Basically, AlphaZero was provided with a simulator that was able to distinguish legal and illegal moves and determine which future game states would be wins or losses. This was used to generate the search tree of possible states and actions.
MuZero doesn't have access to a simulator, it only has access to its direct environment. MuZero excludes actions that are immediately illegal, which solves the problem you mention in your penultimate paragraph, but it needs to learn the game's dynamics in order to determine which future moves and states are possible.
> AlphaZero
used the set of legal actions obtained from the simulator to mask the
policy network at interior nodes. MuZero does not perform any masking
within the search tree, but only masks legal actions at the root of the
search tree where the set of available actions is directly observed. The
policy network rapidly learns to exclude actions that are unavailable,
simply because they are never selected.
MuZero still masks legal moves, but only at the root.
All its parts are eventually trained on the output of its root, and so learn the legal moves.
The justify this root level masking by how the Atari will only allow you to perform legal moves, while a weak enough player may consider illegal moves while planning in your head.
The main thing that's slightly "hidden under the rug" is that for "masking" to make sense in the first place, MuZero needs to know a set of all moves that may be legal at some point in the games.
> while a weak enough player may consider illegal moves while planning in your head
This isn't just weak players. E.g. strong chess players often consider moves as if blocking pawns weren't there. They might consider a bishop to be on a strong diagonal despite there being a blocking pawn because they can imagine moves that would happen if that pawn would disappear.
No it doesn't. MuZero does its planning entirely in its own latent space (it may not even actually think of the game in terms of 'moves' but in whatever steps it considers relevant instead), only the output is filtered for legal moves.

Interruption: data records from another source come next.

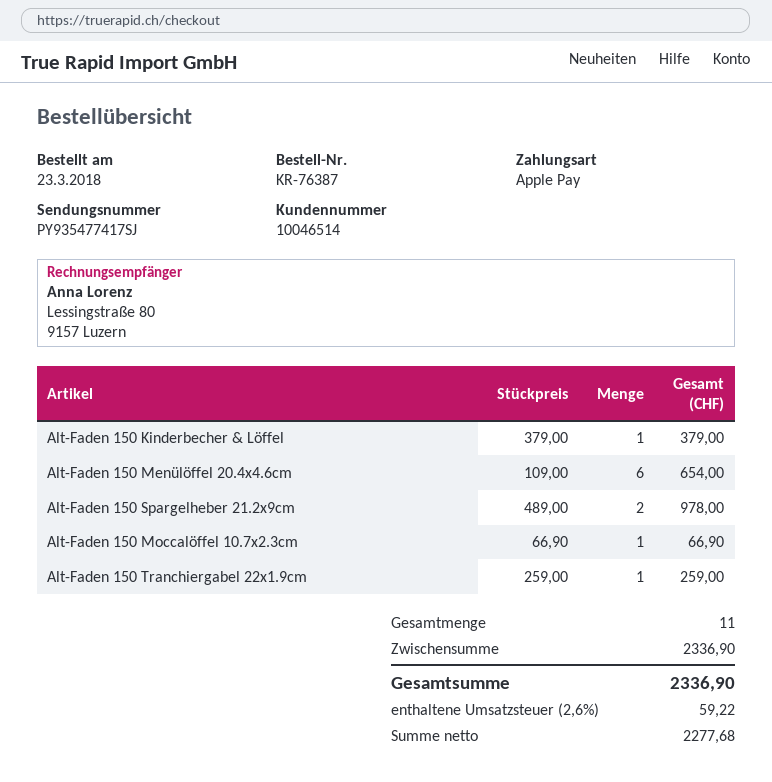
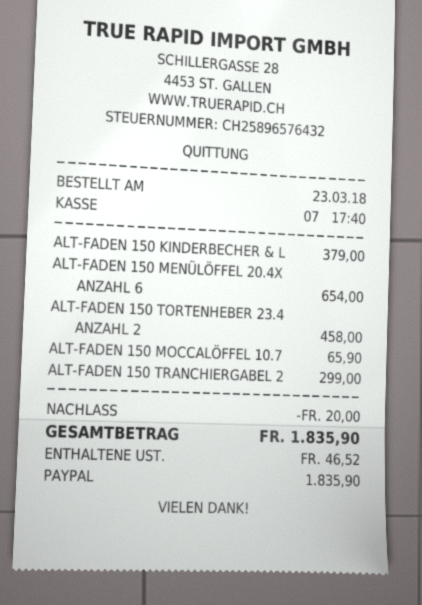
payment method: Apple Pay -> PayPal
Alt-Faden 150 Spargelheber 21.2x9cm: 2 for 978.00 -> none
Alt-Faden 150 Moccalöffel 10.7x2.3cm: 1 for 66.90 -> 1 for 65.90
Alt-Faden 150 Tranchiergabel 22x1.9cm: 1 for 259.00 -> 1 for 299.00
ALT-FADEN 150 TORTENHEBER 23.4: none -> 2 for 458.00
discount: none -> 20.00
tax: 59.22 -> 46.52
total: 2336.90 -> 1835.90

It's no different than a monkey operating a chess computer that makes sure the monkey only performs legal moves. Your suggestion would be akin to suggesting that the chess computer would be affecting the monkey's mind so that it can only think in terms of legal chess moves.
Seems you could equivalently treat rule breaking as a loss, and any algorithm sophisticated enough to learn how to win will also learn to avoid breaking the rules.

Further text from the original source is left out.